Я быстро оделась: кофта с капюшоном поверх трех футболок и двух маек, коричневые облегающие брюки, носки и ботинки. Коричневый шерстяной плед не лез в рюкзак, и, сложив его пополам, я обернулась им вокруг талии, как юбкой, заколов складки булавками через каждый дюйм. Низ присобрала и подколола, как кринолин, а сверху надела две юбки разной длины: длинную из оранжевого кружева и бордовую до колен. Изучив себя в зеркале в процессе умывания и чистки зубов, я, к своему удовлетворению, заключила, что выгляжу не привлекательно, но и не отталкивающе. Фигура надежно скрыта под одеждой, а благодаря очень коротко остриженным волосам (постриглась я сама, вчера вечером) ярко-синие глаза казались неестественно, почти пугающе большими, словно, кроме них, на лице ничего больше и не было.
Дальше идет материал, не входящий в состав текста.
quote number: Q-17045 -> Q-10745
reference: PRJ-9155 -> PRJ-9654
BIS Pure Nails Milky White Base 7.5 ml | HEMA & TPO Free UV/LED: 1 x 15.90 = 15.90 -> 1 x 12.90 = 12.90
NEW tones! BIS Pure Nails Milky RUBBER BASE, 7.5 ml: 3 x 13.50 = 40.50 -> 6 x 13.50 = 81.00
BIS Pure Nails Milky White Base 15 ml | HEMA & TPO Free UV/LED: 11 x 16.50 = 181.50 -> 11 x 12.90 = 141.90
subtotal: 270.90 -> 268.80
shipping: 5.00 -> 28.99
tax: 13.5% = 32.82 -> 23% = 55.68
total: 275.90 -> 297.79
Я улыбнулась в зеркало. Бродяжкой я не выглядела. По крайней мере, пока.
На выходе из пустой комнаты я задержалась. Солнечный свет отскакивал от белых стен. Кто будет жить здесь после меня и что подумает, увидев сорняки, проросшие сквозь ковер у кровати? Вспомни я об этом раньше, оставила бы новенькой жиличке картонный горшок с фенхелем. Его перистые веточки и сладкий аромат лакрицы утешили бы ее. Но было слишком поздно. Кивком попрощавшись с комнатой, которая была уже не моей, я ощутила внезапную благодарность к тому, под каким углом сюда падало солнце, и к замку на двери, и ко времени и пространству, подаренным мне, хоть и ненадолго.
Я быстро вышла в гостиную и, выглянув в окно, увидела машину Мередит, припаркованную у дома с выключенным мотором. Мередит сидела, вцепившись в руль и изучая свое отражение в зеркале заднего вида. Я развернулась на сто восемьдесят градусов, вышла через заднюю дверь и села в первый попавшийся автобус.
Больше я Мередит никогда не видела.
4
Днем и ночью пивоваренный завод у подножия холма дымил мутным паром. Вырывая сорняки, я смотрела на белый дым, и капля отчаяния примешивалась к моему счастью.
Ноябрь в Сан-Франциско был теплым, а в парке Маккинли стояла тишина. Мои цветы, за исключением ранимого мака, успешно пережили пересадку, и ровно шесть дней я воображала, что смогу жить никем не замеченной, укрывшись под кровом деревьев. Работая, я прислушивалась, готовая бежать при первом звуке шагов, но ни одно живое существо не сворачивало в дебри с ухоженной лужайки; никто не заглядывал в лес, где я ползала на корточках. Даже на детской площадке не было ни души – лишь на пятнадцать минут перед школой под бдительным присмотром дети один, два, три раза качались на качелях и шли дальше к подножию холма. К концу третьего дня я знала их по голосам. Вот Дженна, послушная; Хлоя, любимица учителей; Грета, которая скорее позволит похоронить себя заживо, чем высидит еще один учебный день (милая Грета: если бы мои астры были в цвету, я оставила б ей в песочнице целую охапку, – таким отчаянным голосом она молила мать задержаться еще хоть на минутку). Они не видели меня, а я – их, но с каждым днем я все больше ждала их появления. А ранним утром размышляла о том, на кого из этих девочек я была бы похожа в детстве, будь у меня мама, которая водила бы меня в школу. Я видела себя скорее послушной, чем нет, улыбчивой, а не хмурой. Если бы все это было так, любила бы я по-прежнему цветы, стремилась бы к одиночеству? Вопросы без ответов вихрились, как струйка воды у корней герани, которую я поливала часто и щедро.